Technology / Amazon
Amazon integration, the parts vendors gloss over
Selling on Amazon involves three channels with three different integration shapes: FBA, MCF, and FBM. Each one breaks differently. This guide is a field-grade walkthrough of the Selling Partner API surface, prep work that actually has to happen in a 3PL, and what an IPI score does to your wallet.
TL;DR
- SP-API is OAuth, REST, and report-driven. Order events stream through the Notifications API. Inventory and reporting still go through async report jobs.
- FBA is fast for Amazon orders but slow to react to your operations. Inbound, prep, FNSKU labeling, and IPI are where most 3PL hours go.
- MCF is a fulfillment back-end for non-Amazon orders. It works for Shopify and DTC, but bundling, brand-stickered packaging, and gift messages are constrained.

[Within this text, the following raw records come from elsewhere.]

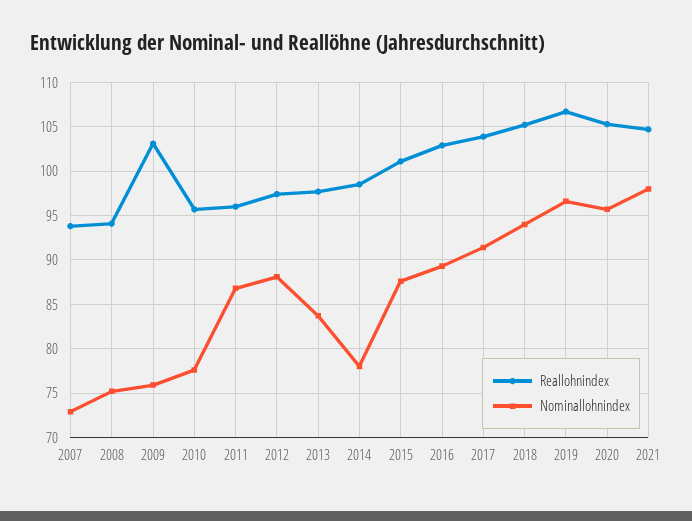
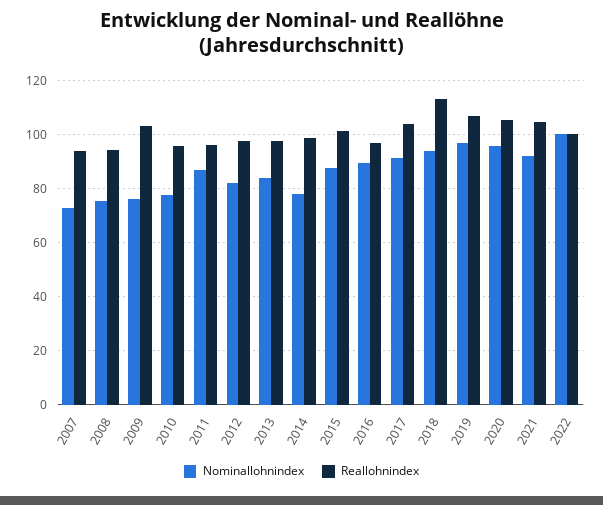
Nominallohnindex, 2012: 88 -> 82.5
Reallohnindex, 2016: 103 -> 97.5
Reallohnindex, 2018: 105 -> 112.5
Nominallohnindex, 2021: 98 -> 92.5
Nominallohnindex, 2022: none -> 100
Reallohnindex, 2022: none -> 100

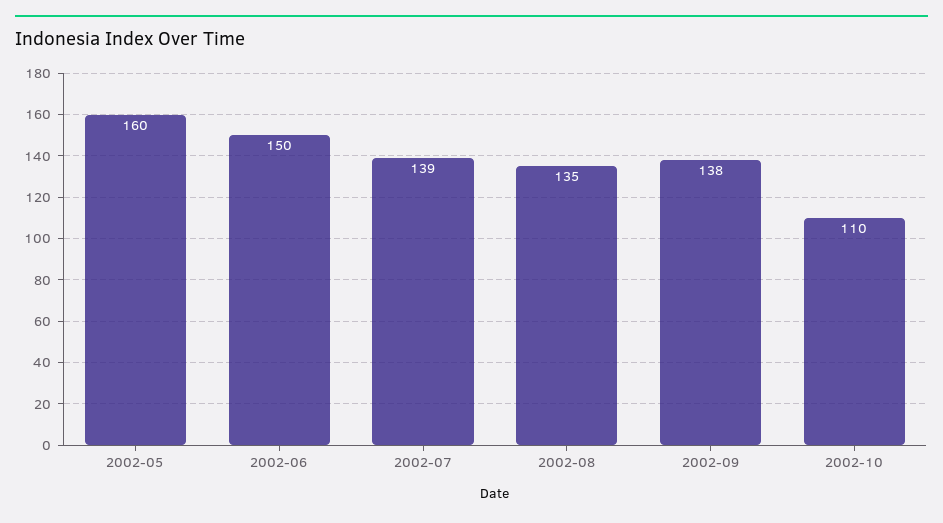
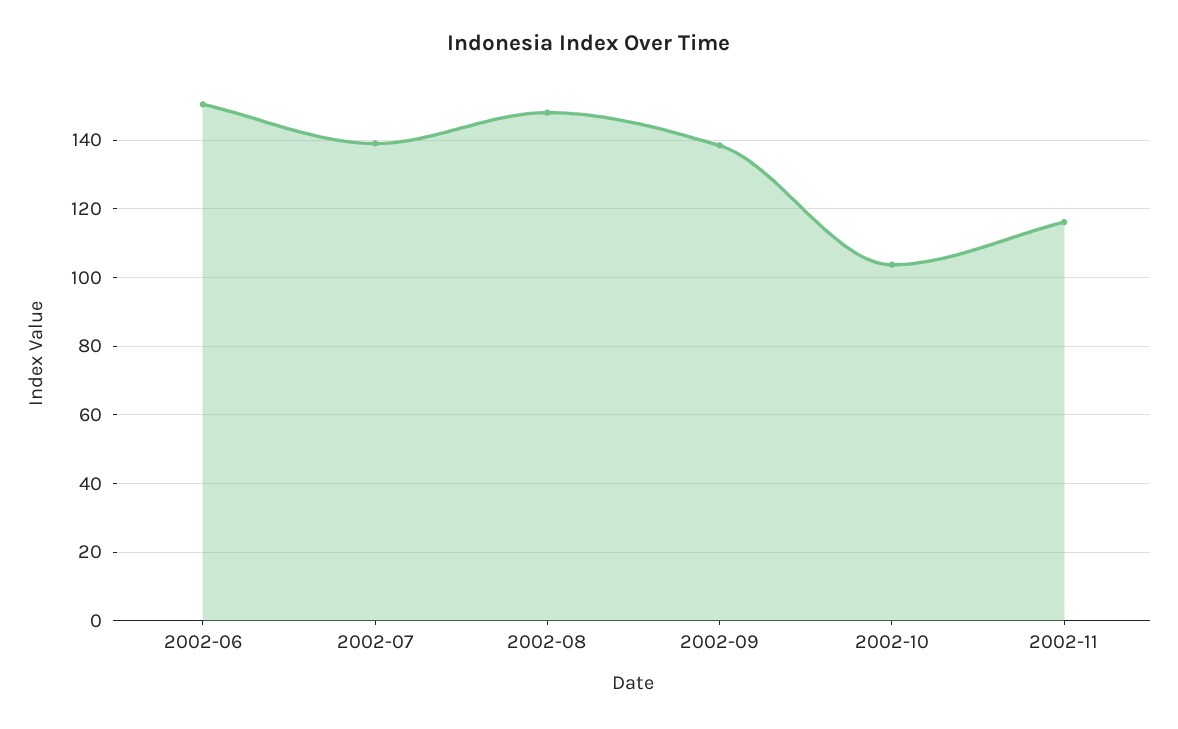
2002-05: 160 -> none
2002-08: 135 -> 148
2002-10: 110 -> 104
2002-11: none -> 116

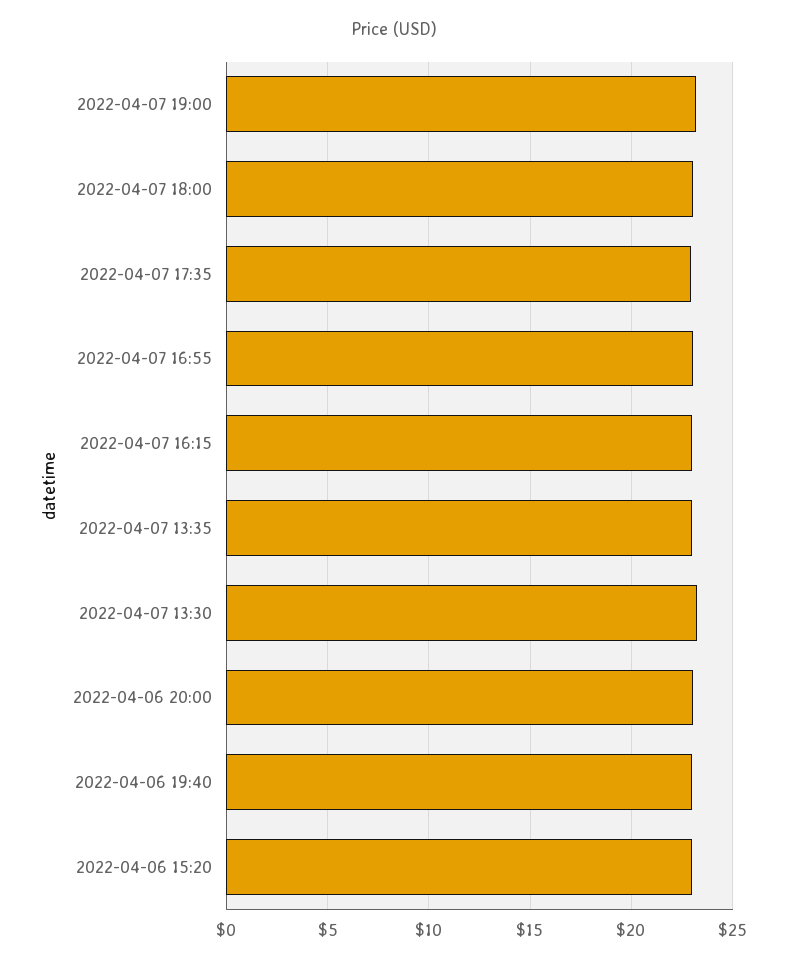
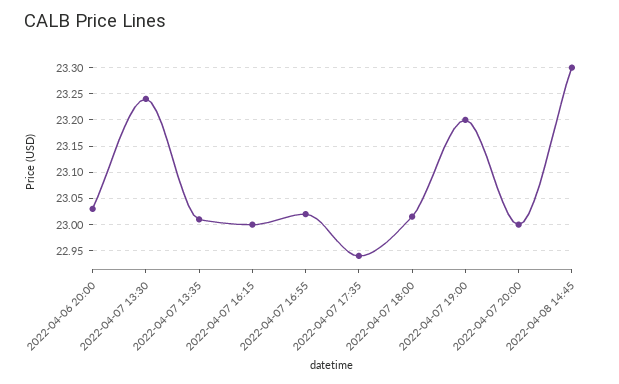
2022-04-06 19:40: 23 -> none
2022-04-06 15:20: 23 -> none
2022-04-07 20:00: none -> 23
2022-04-08 14:45: none -> 23.3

- FBM and Seller-Fulfilled Prime put SLA risk back on the seller and 3PL. Late shipment rate, on-time delivery, and valid tracking rate are the real KPIs.
Section 01
The Selling Partner API surface
SP-API replaced the old MWS API in 2022 and is now the only supported way to integrate with Seller Central programmatically. It is a collection of REST APIs grouped by section: Orders, Catalog, Listings, Inventory, FBA Inbound, FBA Inventory, Reports, Notifications, Feeds, and Finances.[1]
Auth and access
Calls require a Login with Amazon access token, which is exchanged for a short-lived bearer token. Tokens are scoped per region and per seller. Personally identifiable information access requires a separate Restricted Data Token, which is issued per call rather than per session. The RDT dance trips up integrations that forget the token expires within an hour.
Three event shapes
SP-API gives you three ways to learn that something happened.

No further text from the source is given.